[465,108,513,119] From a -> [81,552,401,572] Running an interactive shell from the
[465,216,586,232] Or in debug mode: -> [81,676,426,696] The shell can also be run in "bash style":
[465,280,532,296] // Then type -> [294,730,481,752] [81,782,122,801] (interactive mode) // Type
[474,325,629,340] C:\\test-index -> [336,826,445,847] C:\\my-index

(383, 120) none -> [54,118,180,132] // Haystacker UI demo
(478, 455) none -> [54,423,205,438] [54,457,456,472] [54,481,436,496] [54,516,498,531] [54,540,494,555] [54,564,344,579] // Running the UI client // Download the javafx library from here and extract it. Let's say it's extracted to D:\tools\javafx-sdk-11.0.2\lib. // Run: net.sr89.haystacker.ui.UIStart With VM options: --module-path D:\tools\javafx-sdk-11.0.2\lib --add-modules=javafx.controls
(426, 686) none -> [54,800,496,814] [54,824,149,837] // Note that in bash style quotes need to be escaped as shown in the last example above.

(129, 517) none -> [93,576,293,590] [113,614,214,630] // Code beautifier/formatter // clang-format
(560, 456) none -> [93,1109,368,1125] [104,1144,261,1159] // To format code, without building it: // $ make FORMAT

--

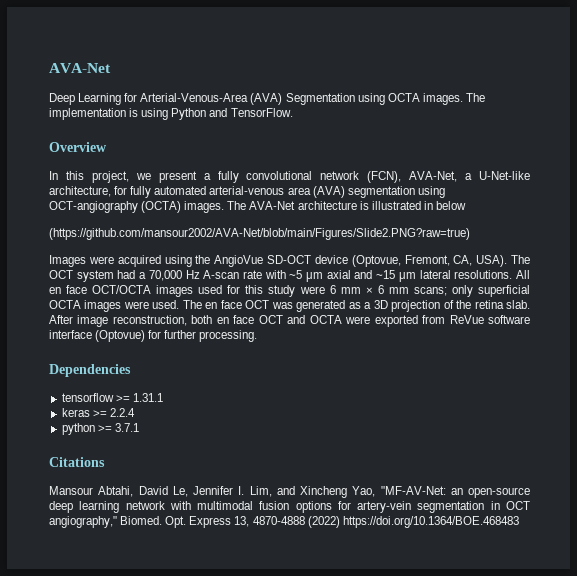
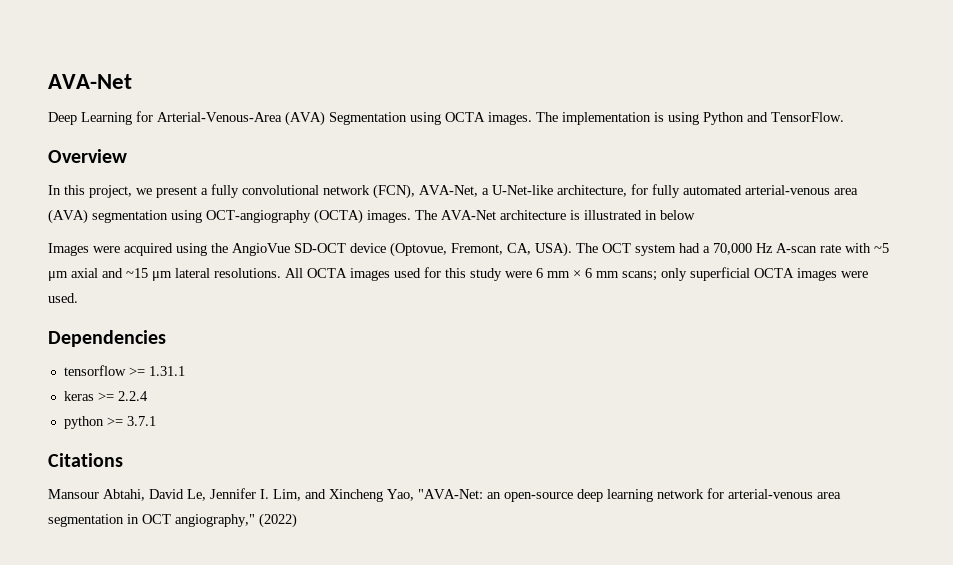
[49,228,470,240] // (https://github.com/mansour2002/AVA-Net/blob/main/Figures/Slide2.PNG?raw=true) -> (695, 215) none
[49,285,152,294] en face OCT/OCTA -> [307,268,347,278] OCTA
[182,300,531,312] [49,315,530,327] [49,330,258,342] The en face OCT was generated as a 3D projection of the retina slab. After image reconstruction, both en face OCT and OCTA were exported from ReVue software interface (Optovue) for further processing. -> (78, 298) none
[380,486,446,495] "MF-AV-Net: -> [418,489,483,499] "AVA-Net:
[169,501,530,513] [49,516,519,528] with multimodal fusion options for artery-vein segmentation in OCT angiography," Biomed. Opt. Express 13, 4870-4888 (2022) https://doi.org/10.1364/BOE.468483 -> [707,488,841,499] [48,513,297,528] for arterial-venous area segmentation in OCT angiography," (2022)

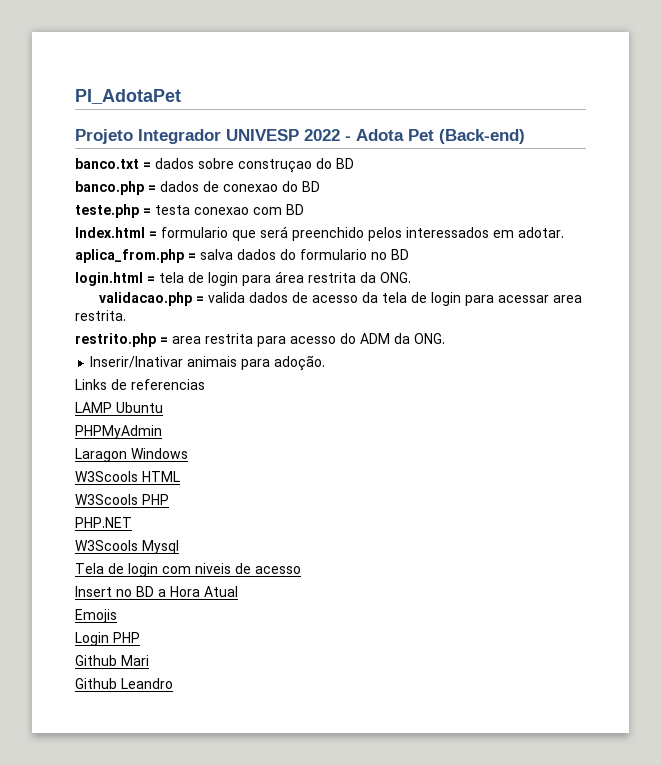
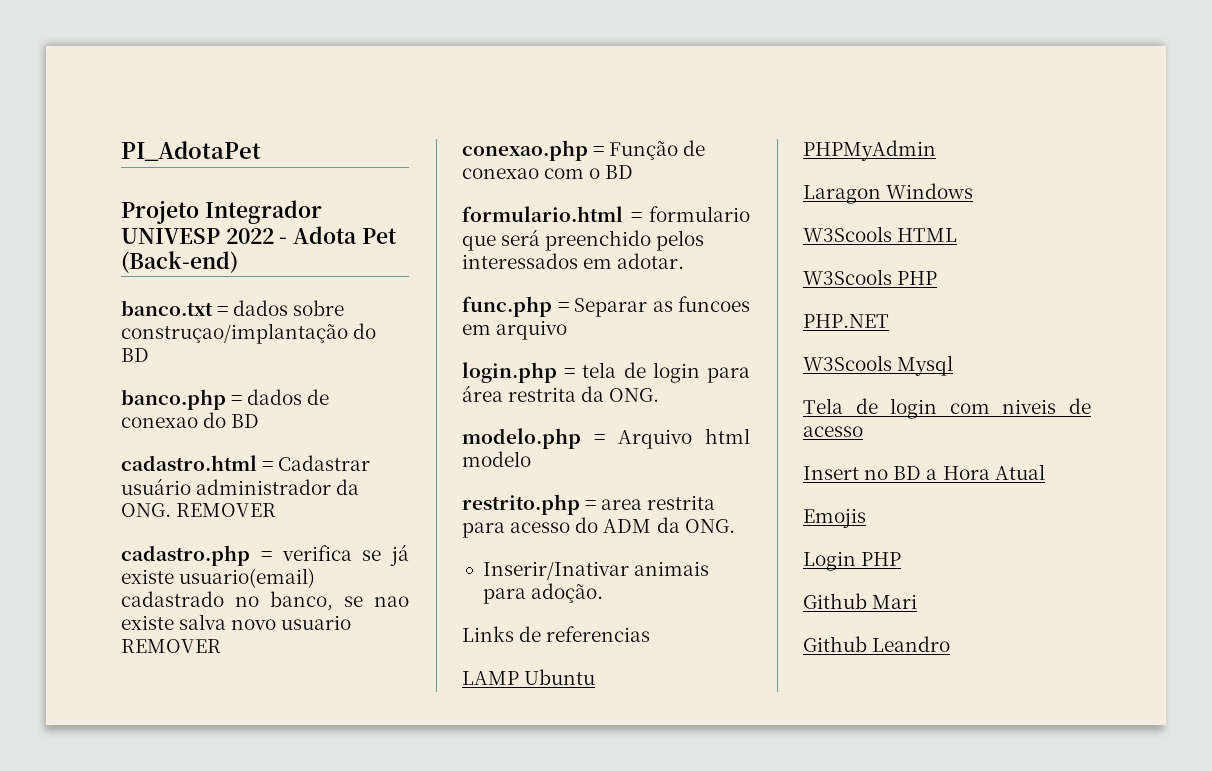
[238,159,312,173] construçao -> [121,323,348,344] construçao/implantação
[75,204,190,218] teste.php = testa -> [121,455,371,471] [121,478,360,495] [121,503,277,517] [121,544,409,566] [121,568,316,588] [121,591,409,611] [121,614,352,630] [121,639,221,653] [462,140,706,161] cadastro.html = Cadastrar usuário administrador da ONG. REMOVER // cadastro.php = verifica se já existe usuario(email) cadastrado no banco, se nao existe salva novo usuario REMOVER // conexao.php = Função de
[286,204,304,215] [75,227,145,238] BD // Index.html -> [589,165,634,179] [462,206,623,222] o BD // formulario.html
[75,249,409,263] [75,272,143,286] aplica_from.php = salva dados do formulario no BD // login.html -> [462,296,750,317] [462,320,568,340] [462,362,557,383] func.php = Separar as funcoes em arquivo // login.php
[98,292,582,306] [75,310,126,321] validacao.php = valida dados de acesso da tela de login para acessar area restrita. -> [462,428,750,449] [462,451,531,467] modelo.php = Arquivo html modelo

==

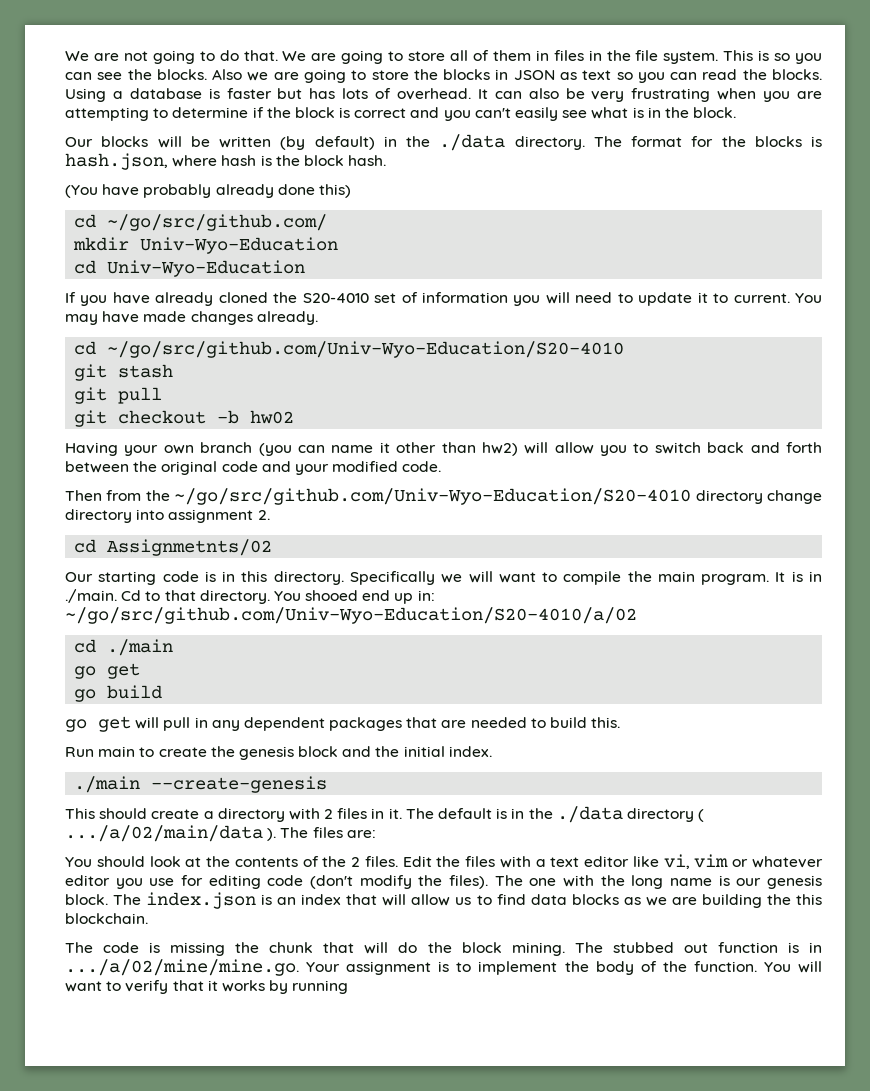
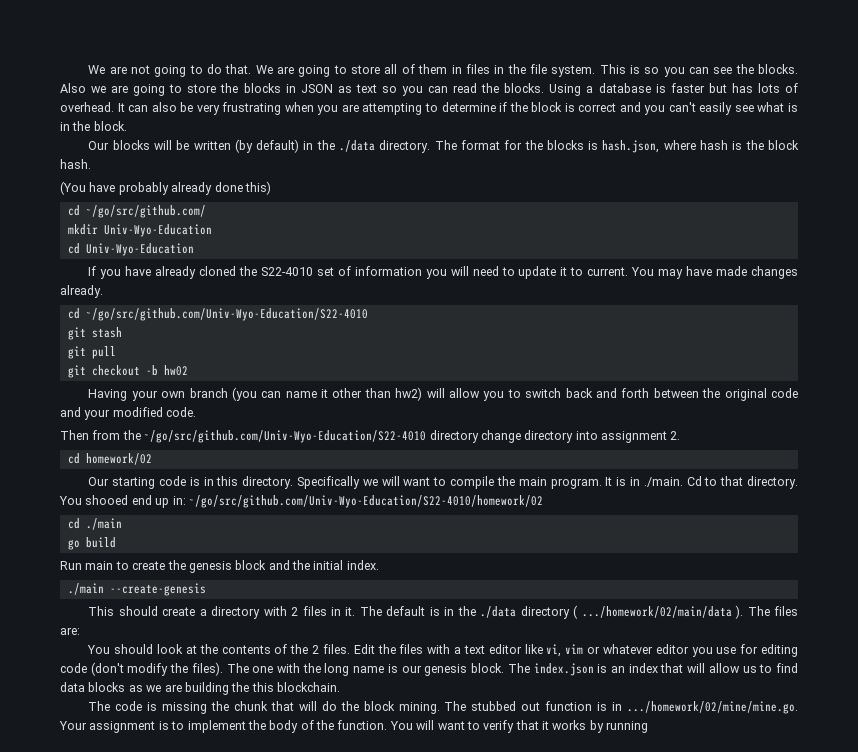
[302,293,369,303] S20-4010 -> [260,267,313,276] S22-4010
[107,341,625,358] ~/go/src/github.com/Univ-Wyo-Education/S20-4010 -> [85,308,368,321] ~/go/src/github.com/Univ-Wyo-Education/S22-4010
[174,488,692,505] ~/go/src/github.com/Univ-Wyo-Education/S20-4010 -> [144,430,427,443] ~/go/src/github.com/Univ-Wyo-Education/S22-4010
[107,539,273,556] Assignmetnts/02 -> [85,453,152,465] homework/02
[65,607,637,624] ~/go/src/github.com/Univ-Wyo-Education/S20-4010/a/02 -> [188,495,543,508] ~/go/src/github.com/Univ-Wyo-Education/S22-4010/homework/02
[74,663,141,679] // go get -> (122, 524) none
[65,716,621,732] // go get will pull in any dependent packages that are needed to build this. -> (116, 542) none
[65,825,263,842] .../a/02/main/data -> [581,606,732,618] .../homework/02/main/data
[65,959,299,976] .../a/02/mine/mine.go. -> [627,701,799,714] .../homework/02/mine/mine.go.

Your assignment. Above this task is a listing. Restate, word for word and with nothing added, the lines from the one with "[465,108,513,119] From a" through the one with "(129, 517) none".

Task answer.
[465,108,513,119] From a -> [81,552,401,572] Running an interactive shell from the
[465,216,586,232] Or in debug mode: -> [81,676,426,696] The shell can also be run in "bash style":
[465,280,532,296] // Then type -> [294,730,481,752] [81,782,122,801] (interactive mode) // Type
[474,325,629,340] C:\\test-index -> [336,826,445,847] C:\\my-index

(383, 120) none -> [54,118,180,132] // Haystacker UI demo
(478, 455) none -> [54,423,205,438] [54,457,456,472] [54,481,436,496] [54,516,498,531] [54,540,494,555] [54,564,344,579] // Running the UI client // Download the javafx library from here and extract it. Let's say it's extracted to D:\tools\javafx-sdk-11.0.2\lib. // Run: net.sr89.haystacker.ui.UIStart With VM options: --module-path D:\tools\javafx-sdk-11.0.2\lib --add-modules=javafx.controls
(426, 686) none -> [54,800,496,814] [54,824,149,837] // Note that in bash style quotes need to be escaped as shown in the last example above.

(129, 517) none -> [93,576,293,590] [113,614,214,630] // Code beautifier/formatter // clang-format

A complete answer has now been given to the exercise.